# SUPPLIED INFORMATION
====

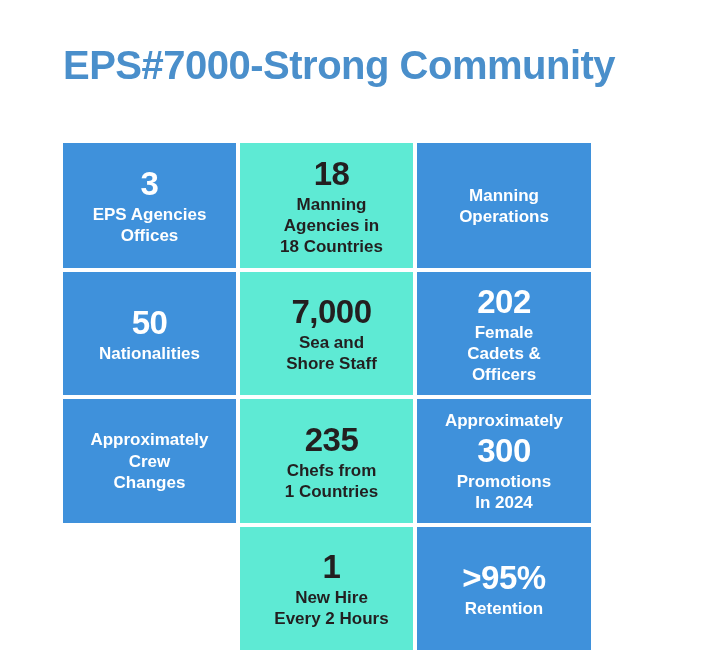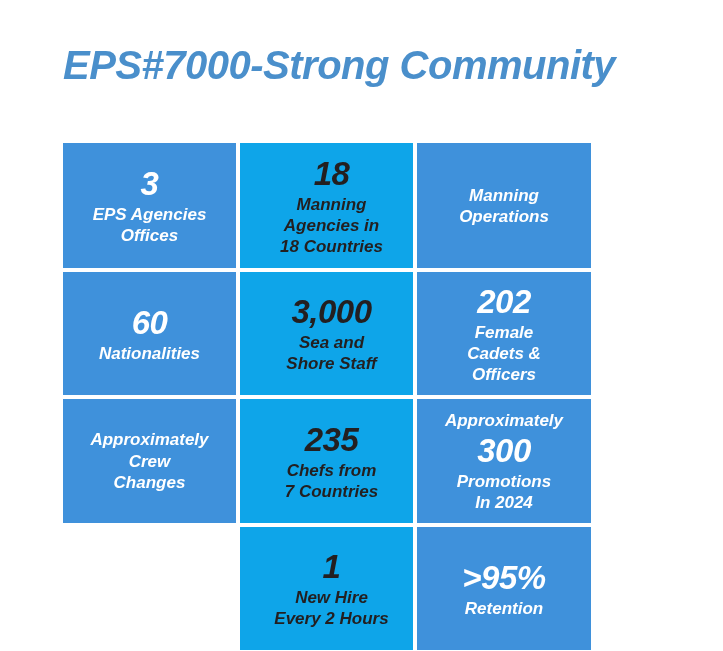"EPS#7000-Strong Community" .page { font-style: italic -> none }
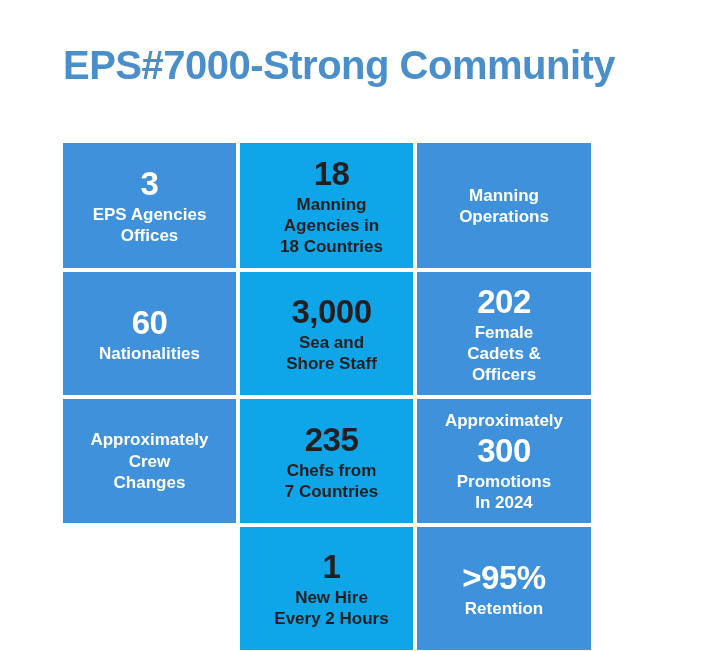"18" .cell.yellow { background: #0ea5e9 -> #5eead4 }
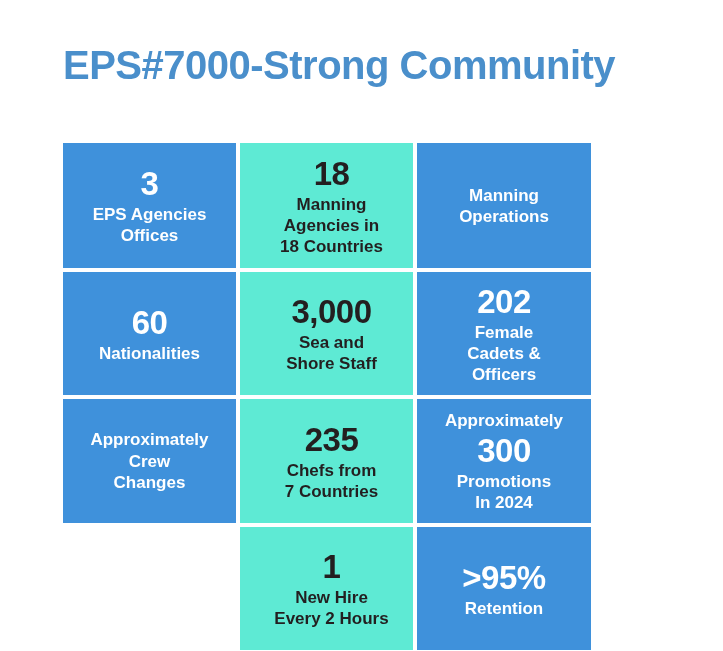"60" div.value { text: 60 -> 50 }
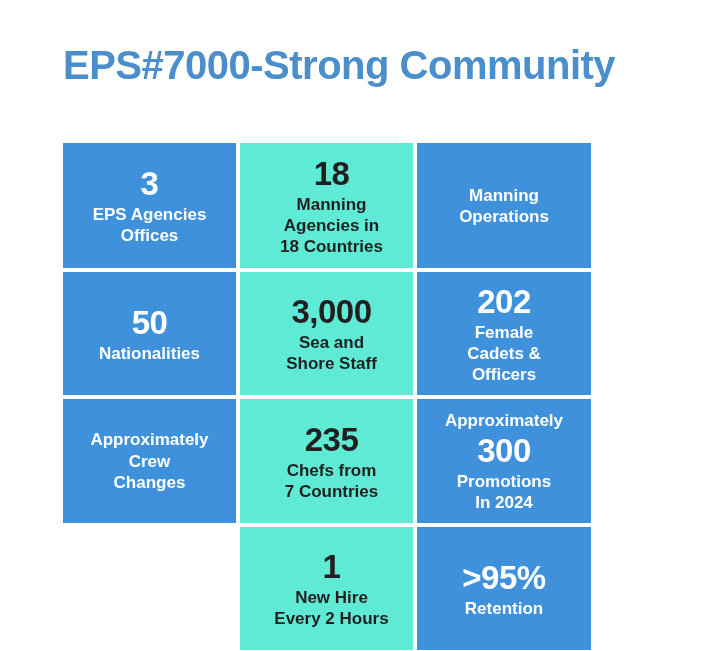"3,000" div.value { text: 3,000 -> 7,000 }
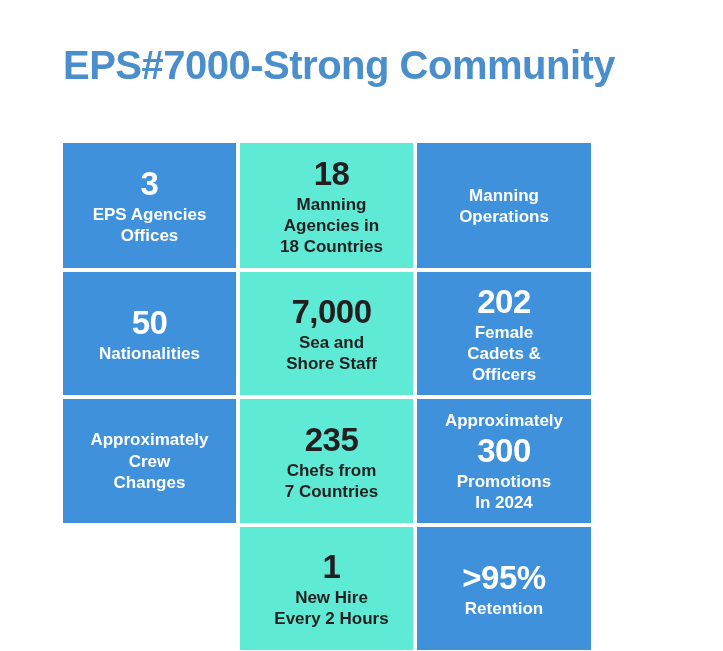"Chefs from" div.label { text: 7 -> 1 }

====

# WORK TO BE COMPLETED
The copy must start at the line containing "text: 60 ->" and end at the last line of the records, matching each line exactly and holding no pictures.

# EXERCISE OUTPUT
"60" div.value { text: 60 -> 50 }
"3,000" div.value { text: 3,000 -> 7,000 }
"Chefs from" div.label { text: 7 -> 1 }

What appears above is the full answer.